- 384 pages
- English
- PDF
- Available on iOS & Android
Reading Old Testament Narrative as Christian Scripture
About this book
Douglas Earl sets out a fresh perspective on understanding what is involved in reading Old Testament narrative as Christian Scripture. Earl considers various narratives as examples that model different interpretive challenges in the form of exegetical, ethical, historical, metaphysical, and theological difficulties. Using these examples, the significance of interpretive approaches focused on authorial intention, history of composition, canonical context, reception history, and reading context are considered in conjunction with spiritual, literary, structuralist, existential, historical-critical, and ethical-critical approaches.

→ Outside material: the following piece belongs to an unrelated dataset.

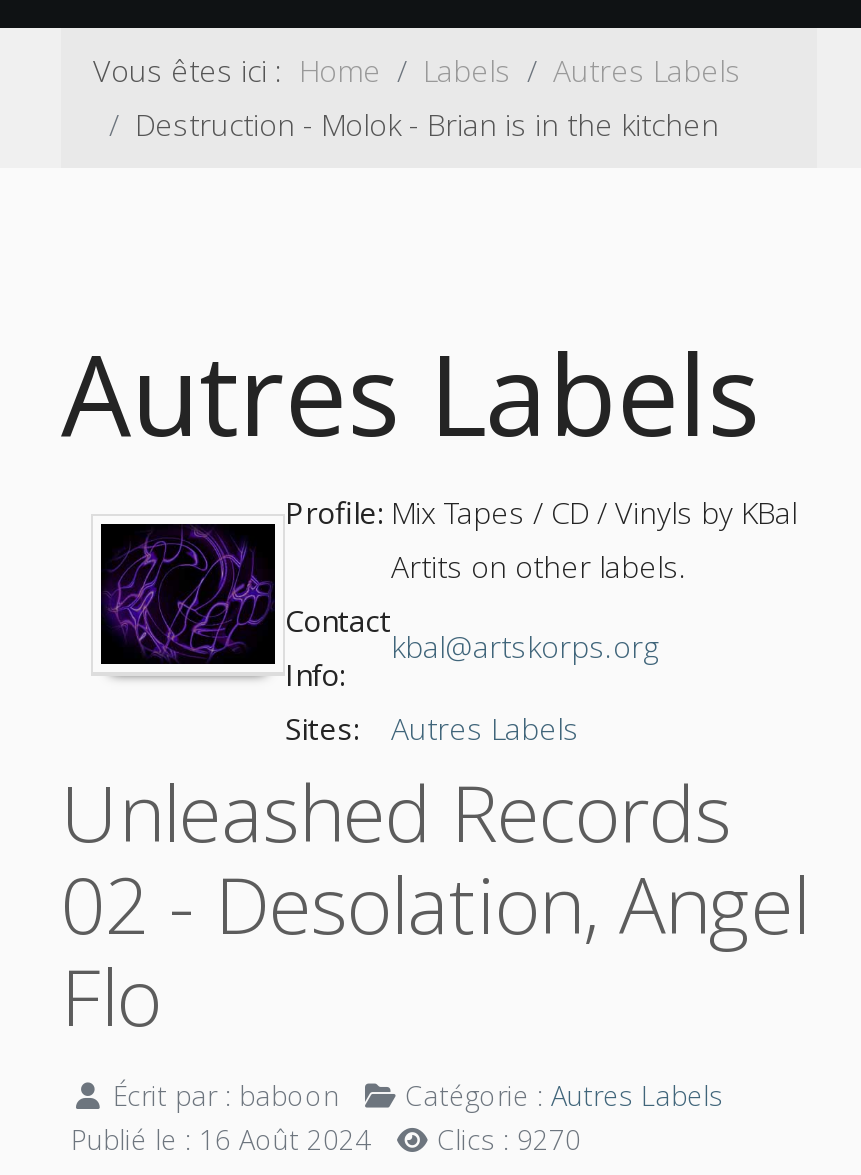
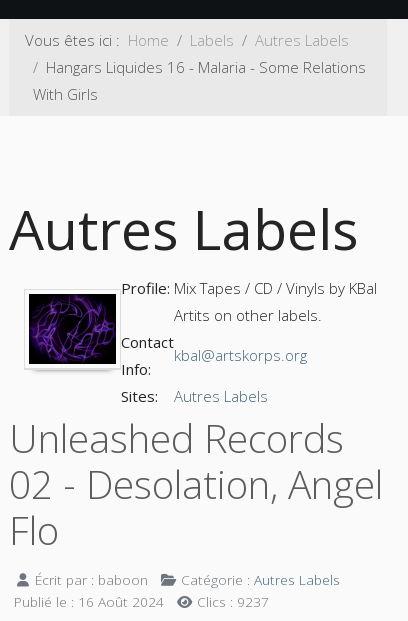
- Destruction - Molok - Brian is in the kitchen
+ Hangars Liquides 16 - Malaria - Some Relations
+ With Girls

- Publié le : 16 Août 2024 Clics : 9270
+ Publié le : 16 Août 2024 Clics : 9237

Christian interpretation of Scripture as Scripture is shown to be an inherently ad hoc task, understood as a rule-governed practice in Wittgenstein's sense: an established goal-directed activity for which no method, hermeneutical principle, or critical perspective discovers "meaning" or generates good interpretation. Good interpretation involves exploration of various construals of the "world of the text" using "hermeneutics of tradition" and "critique of ideology" (Ricoeur). The interpreter's task is to discern faithful readings and develop their significance in a given intellectual or cultural context. The interpretation of Scripture and its appropriation is seen to involve wisdom in forming judgments on a case-by-case basis, learned through examples and experience, on what constitutes good interpretation and use. Earl shows how traditional hermeneutics and contemporary critical resources suggest that history, ethics, and theology can rarely be "read off" Old Testament narrative, but also how Christians can appropriate ethically and historically problematic books such as Joshua, faithfully adopt a "minimalist" approach to 1-2 Samuel, and embrace a Trinitarian reading of Genesis 1.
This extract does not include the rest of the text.